My idea for our National Geographic-inspired movie poster is based on an article I read in said NatGeo magazine about a village of people living in the mountains of Georgia, a country close to Turkey. These people, Georgians, are made up of several different ethnicities, but they all share one common land: rocky, cold mountain, separated from society. These Turks are religious, mostly Orthodox Christian, and worship their god, called the khati. They participate in animal sacrifice to the khati, and they eat the meat afterwards, saving the most sacred parts for their god, such as the heart and liver. They consume a lot of rum, ritually by filling hollowed-out ram horns with the liquid and consuming it from that medium, and the village(s) gather for communal meals and prayer. They seem like a peaceful society, except for a rule of thumb they abide by: revenge. For these people, "an eye for an eye" is very important. These people are not barbaric or lacking manners, however; this is just their way of life, and they have done so for hundreds of years, and lived happily.

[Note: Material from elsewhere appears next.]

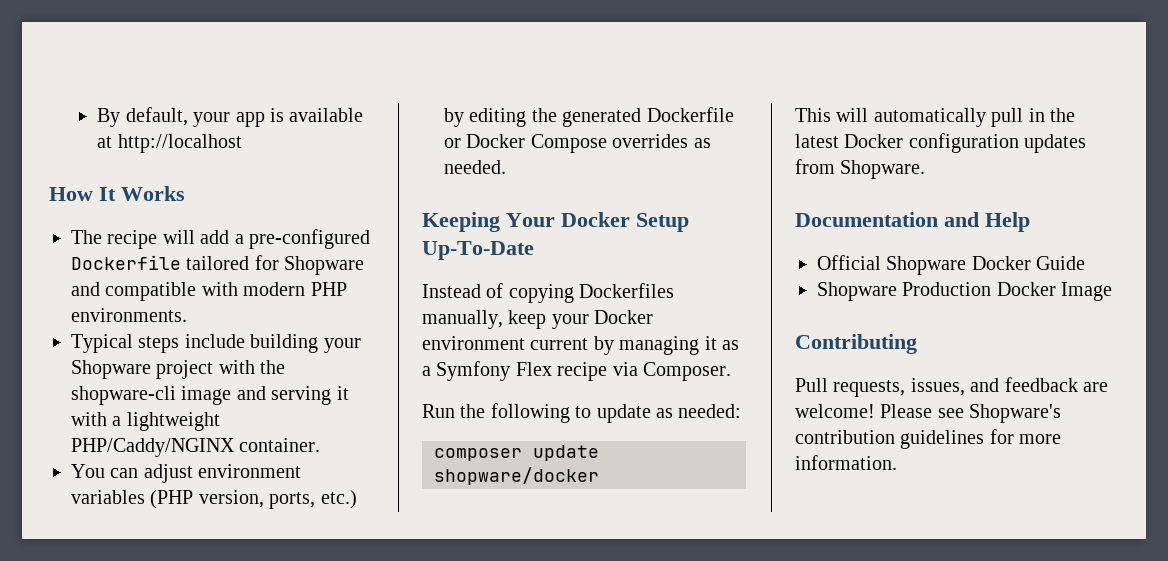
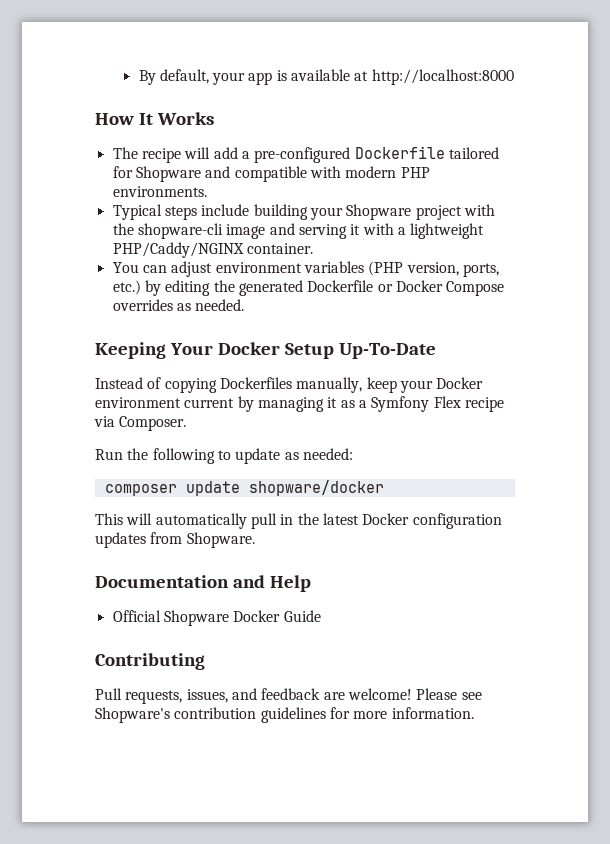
- By default, your app is available at http://localhost
+ By default, your app is available at http://localhost:8000
- Shopware Production Docker Image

Based on this idea, though, I WANT to make these people seem more barbaric and evil. The Hostel movies by Eli Roth make the Slavic people look evil and torturous, and Eli Roth even received a lot of criticism because of his movies: the tourist industry in Slovakia and Romania dropped considerably after Hostel came out. That is exactly how I want people to feel about this movie. I want to strike fear and portray the Georgians as religious zealots who sacrifice humans to the khati instead of animals, and take the "eye for an eye" theme a bit further. My movie poster will show this through my collective series of thumbnail ideas coming together into one 11x18 preliminary picture. 


(Note: the first 15 thumbnails were for another idea I had involving the Earth running out of water, based on another article in the NatGeo.)